Setelah migrasi dan pengujian apa pun dengan lingkungan baru Anda selesai, hapus App Service Environment lama Anda, aplikasi yang ada di dalamnya, dan sumber daya pendukung apa pun yang tidak lagi Anda butuhkan. Anda akan terus ditagih untuk sumber daya apa pun yang belum dihapus.

Tanya jawab umum

  • Apakah saya akan mengalami downtime selama migrasi?
    Downtime tergantung pada proses migrasi Anda. Jika Anda memiliki App Service Environment yang berbeda yang dapat Anda arahkan lalu lintasnya saat bermigrasi atau jika Anda dapat menggunakan subnet yang berbeda untuk membuat lingkungan baru Anda, Anda tidak akan mengalami downtime. Namun, jika Anda harus menggunakan subnet yang sama, akan ada downtime yang dihasilkan dari waktu yang diperlukan untuk menghapus lingkungan lama, membuat App Service Environment v3, membuat paket App Service baru, membuat ulang aplikasi, dan memperbarui sumber daya apa pun yang perlu diketahui tentang alamat IP baru.
  • Apakah saya perlu mengubah apa pun tentang aplikasi saya agar mereka berjalan di App Service Environment v3?
    Tidak, aplikasi yang berjalan di App Service Environment v1 dan v2 seharusnya tidak memerlukan modifikasi apa pun untuk berjalan di App Service Environment v3.
  • Bagaimana jika App Service Environment saya memiliki sufiks domain kustom?
    App Service Environment v3 tidak mendukung sufiks domain kustom saat ini. Anda tidak akan dapat bermigrasi hingga didukung jika ingin terus menggunakan fitur ini.
  • Bagaimana jika App Service Environment saya disematkan di zona?
    Penyematan zona bukanlah fitur yang didukung di App Service Environment v3. Gunakan redundansi zona sebagai gantinya.
  • Properti apa dari App Service Environment saya yang akan berubah?

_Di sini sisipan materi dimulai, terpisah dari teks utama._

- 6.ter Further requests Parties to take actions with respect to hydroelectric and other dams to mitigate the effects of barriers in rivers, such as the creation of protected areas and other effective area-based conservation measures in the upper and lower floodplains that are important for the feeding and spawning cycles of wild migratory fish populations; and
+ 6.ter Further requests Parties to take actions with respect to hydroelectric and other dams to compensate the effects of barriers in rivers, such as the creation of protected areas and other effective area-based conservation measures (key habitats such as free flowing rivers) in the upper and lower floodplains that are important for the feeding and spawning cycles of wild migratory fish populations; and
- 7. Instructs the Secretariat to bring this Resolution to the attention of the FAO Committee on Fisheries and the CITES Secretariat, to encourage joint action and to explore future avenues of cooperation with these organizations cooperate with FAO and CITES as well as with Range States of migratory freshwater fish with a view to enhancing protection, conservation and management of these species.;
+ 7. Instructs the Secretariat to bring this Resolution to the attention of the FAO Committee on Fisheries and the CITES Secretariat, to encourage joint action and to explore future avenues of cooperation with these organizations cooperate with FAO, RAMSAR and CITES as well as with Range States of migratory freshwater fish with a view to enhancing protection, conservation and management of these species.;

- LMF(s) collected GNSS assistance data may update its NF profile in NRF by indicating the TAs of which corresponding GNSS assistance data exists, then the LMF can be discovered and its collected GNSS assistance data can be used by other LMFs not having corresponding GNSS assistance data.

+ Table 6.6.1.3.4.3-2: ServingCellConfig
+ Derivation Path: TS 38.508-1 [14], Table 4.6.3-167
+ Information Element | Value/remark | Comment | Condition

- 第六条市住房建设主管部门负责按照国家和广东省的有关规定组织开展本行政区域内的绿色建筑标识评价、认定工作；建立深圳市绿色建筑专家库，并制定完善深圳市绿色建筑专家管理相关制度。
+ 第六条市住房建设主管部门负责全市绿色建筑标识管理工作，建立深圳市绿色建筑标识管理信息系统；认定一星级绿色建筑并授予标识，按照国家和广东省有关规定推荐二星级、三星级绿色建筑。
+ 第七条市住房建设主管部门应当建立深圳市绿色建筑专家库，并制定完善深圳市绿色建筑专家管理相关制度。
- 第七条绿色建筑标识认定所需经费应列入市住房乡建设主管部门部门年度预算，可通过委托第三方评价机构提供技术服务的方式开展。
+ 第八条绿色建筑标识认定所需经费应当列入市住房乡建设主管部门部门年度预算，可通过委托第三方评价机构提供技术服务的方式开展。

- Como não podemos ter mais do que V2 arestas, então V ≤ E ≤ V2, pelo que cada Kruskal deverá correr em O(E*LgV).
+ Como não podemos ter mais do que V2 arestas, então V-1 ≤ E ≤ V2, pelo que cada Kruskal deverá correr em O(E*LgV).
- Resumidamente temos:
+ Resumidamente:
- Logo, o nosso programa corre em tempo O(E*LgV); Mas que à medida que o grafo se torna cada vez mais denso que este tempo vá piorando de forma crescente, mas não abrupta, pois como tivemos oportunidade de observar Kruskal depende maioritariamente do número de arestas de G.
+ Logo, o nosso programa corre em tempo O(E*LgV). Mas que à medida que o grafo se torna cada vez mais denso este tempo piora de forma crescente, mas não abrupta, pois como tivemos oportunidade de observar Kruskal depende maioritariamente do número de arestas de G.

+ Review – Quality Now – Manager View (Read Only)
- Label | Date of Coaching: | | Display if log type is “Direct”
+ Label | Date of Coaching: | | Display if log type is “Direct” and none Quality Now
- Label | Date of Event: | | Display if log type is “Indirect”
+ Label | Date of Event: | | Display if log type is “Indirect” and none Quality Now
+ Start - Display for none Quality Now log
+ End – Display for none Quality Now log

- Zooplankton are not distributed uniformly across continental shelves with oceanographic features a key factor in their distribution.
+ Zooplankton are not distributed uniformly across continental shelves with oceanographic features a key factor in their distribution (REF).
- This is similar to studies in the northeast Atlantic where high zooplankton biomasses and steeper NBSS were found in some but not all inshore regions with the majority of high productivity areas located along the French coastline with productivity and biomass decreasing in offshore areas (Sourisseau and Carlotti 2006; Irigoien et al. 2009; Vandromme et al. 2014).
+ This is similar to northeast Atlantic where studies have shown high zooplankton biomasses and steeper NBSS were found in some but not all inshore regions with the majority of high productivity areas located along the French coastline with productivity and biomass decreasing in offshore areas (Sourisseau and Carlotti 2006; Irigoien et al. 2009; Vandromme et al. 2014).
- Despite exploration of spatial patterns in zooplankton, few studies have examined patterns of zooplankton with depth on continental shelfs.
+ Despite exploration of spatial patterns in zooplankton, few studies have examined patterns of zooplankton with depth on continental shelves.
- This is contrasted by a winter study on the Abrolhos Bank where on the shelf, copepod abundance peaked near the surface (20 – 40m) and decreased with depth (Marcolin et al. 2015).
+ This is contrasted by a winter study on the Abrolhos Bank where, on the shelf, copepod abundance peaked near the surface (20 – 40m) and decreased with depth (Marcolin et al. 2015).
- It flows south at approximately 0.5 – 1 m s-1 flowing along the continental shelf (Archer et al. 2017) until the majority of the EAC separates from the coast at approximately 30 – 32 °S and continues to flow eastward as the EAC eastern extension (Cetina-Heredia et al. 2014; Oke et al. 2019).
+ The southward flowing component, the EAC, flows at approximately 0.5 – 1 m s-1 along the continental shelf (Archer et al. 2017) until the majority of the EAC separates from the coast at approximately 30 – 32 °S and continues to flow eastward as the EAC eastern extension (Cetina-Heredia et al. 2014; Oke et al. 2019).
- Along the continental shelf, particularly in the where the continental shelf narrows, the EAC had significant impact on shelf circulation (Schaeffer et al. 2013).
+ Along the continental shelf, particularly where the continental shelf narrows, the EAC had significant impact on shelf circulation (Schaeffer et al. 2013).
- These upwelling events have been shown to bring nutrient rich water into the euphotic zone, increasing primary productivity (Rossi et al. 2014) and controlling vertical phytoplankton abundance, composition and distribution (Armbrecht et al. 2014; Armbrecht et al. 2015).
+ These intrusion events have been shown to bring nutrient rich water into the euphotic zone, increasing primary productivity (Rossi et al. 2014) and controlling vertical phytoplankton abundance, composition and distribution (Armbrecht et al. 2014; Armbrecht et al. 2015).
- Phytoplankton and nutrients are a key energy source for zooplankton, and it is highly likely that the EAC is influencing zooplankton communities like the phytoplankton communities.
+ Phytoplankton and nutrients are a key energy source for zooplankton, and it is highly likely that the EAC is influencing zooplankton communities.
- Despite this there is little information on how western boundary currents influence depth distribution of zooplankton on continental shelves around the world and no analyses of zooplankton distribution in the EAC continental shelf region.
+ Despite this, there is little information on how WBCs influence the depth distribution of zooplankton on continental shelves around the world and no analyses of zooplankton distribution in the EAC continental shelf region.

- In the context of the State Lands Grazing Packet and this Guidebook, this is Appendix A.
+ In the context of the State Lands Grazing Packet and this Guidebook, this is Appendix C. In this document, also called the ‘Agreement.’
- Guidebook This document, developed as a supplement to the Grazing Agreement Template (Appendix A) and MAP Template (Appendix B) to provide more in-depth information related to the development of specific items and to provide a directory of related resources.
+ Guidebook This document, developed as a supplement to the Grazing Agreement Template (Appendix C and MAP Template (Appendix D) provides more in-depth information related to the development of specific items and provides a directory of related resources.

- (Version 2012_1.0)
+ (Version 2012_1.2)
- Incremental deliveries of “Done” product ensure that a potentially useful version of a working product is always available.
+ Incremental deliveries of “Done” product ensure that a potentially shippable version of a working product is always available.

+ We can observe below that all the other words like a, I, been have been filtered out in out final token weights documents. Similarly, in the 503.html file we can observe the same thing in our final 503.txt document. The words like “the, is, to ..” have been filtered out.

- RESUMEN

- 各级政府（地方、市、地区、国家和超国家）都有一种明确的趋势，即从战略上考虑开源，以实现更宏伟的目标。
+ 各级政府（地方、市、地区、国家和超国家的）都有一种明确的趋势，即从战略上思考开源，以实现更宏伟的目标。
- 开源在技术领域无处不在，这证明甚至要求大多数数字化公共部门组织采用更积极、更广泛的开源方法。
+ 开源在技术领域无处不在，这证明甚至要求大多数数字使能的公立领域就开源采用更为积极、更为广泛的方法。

    Anda sekarang akan berada di Lingkungan App Service v3 jadi pastikan untuk meninjau fitur dan perbedaan fiturnya dibandingkan dengan versi sebelumnya. Untuk Lingkungan App Service ILB, Anda akan menyimpan alamat IP ILB yang sama. Untuk Lingkungan App Service yang menghadap ke internet, alamat IP publik dan alamat IP keluar akan berubah. Catatan untuk Lingkungan App Service yang menghadap ke internet, sebelumnya ada satu IP untuk masuk dan keluar. Untuk Lingkungan App Service v3, mereka terpisah. Untuk informasi selengkapnya, lihat Jaringan App Service Environment v3.
  • Apa yang akan terjadi pada sumber daya App Service Environment v1/v2 saya setelah 31 Agustus 2024?
    Setelah 31 Agustus 2024, jika Anda belum bermigrasi ke Lingkungan App Service v3, Lingkungan App Service v1/v2s dan aplikasi yang disebarkan di dalamnya tidak akan lagi tersedia. Lingkungan App Service v1/v2 dihosting pada unit skala App Service yang berjalan pada arsitektur Cloud Services (klasik) yang akan dihentikan pada 31 Agustus 2024. Oleh karena itu, Lingkungan App Service v1/v2 tidak akan tersedia lagi setelah tanggal tersebut. Pindahkan ke Lingkungan App Service v3 untuk menjaga aplikasi Anda tetap berjalan atau menyimpan atau mencadangkan sumber daya atau data apa pun yang perlu Anda pertahankan.